The Efficacy of a Programme of Landslide Risk Reduction in Areas of Unplanned Housing in the Eastern Caribbean

  • Malcolm G. AndersonEmail author
  • Elizabeth Holcombe
  • Maricarmen Esquivel
  • Joaquin Toro
  • Francis Ghesquiere
Article

Abstract

Poor countries are disproportionately affected by the cost of disasters. Yet there is evidence of the benefits of seeking to mitigate the impact of a disaster, compared with the costs incurred in ‘making good’ after a major event has occurred. This article reviews a programme of landslide risk reduction in unplanned communities in the Eastern Caribbean. The construction of appropriate surface water management measures, based on the application of scientific and engineering principles, has been demonstrated to reduce the hazard from rainfall-triggered landslides. Adopting a community-based approach additionally delivers social and environmental benefits relating to employment generation, improvements in the environmental conditions within the community, and improvements slope management practices.
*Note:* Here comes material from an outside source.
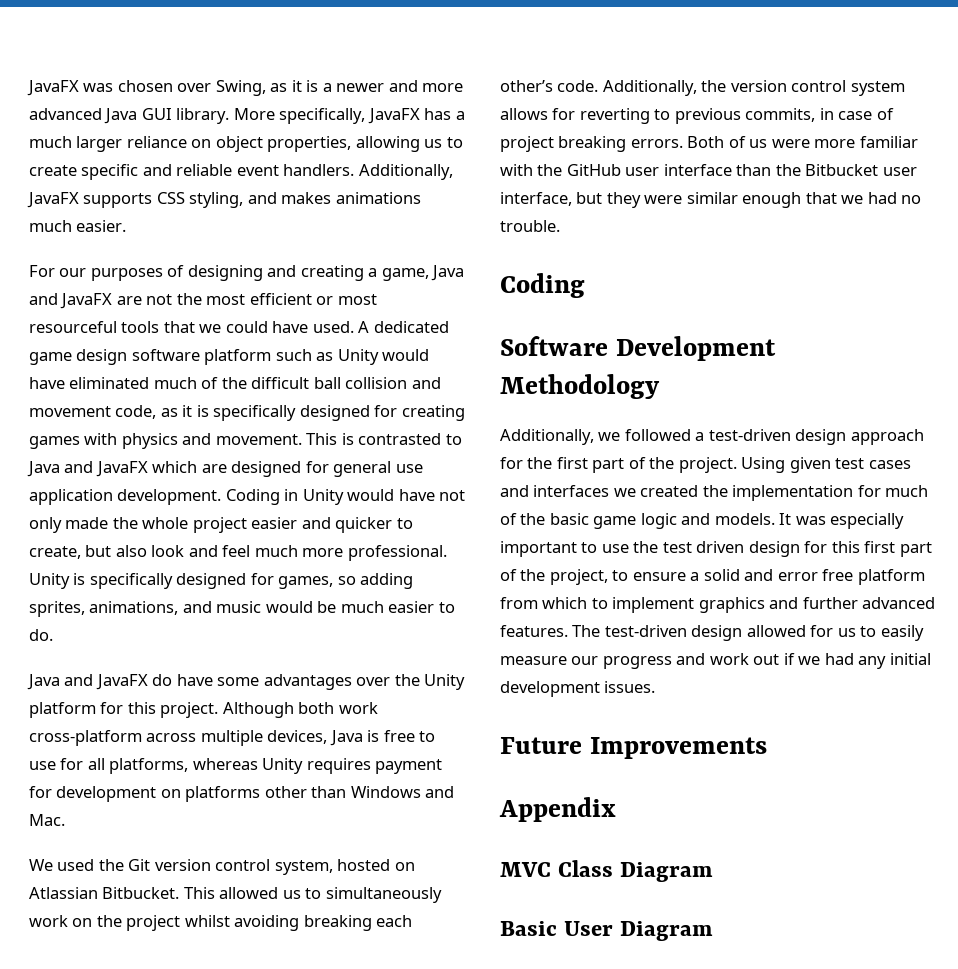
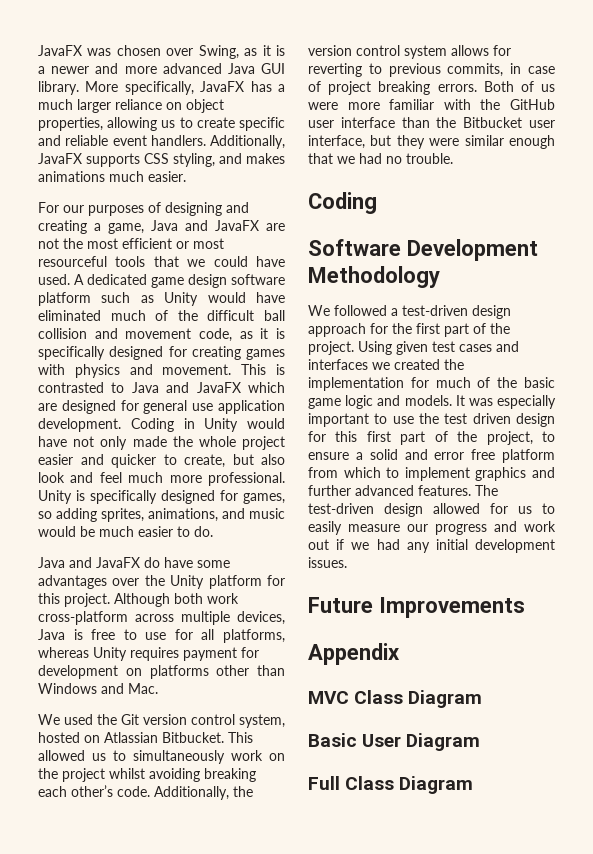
- Additionally, we followed a test-driven design approach for the first part of the project.
+ We followed a test-driven design approach for the first part of the project.
+ Full Class Diagram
The sustained implementation of the community-based projects has provided the necessary evidence-base for these practices to influence Government policy and practice, and gain recognition from regional development agencies. The strategic and incremental uptake of the community-based methodology is demonstrated to be an effective means for delivering physical landslide risk reduction measures in the most ‘at risk’ areas of unplanned housing.

Keywords

Landslides Unplanned housing Disaster risk reduction Slope management Developing countries 

Notes

Acknowledgments

This work was supported by the SetSquared Partnership, UK; Governments of St Lucia and Dominica; and USAID. The authors acknowledge the assistance of the World Bank in providing editorial commentary on the manuscript.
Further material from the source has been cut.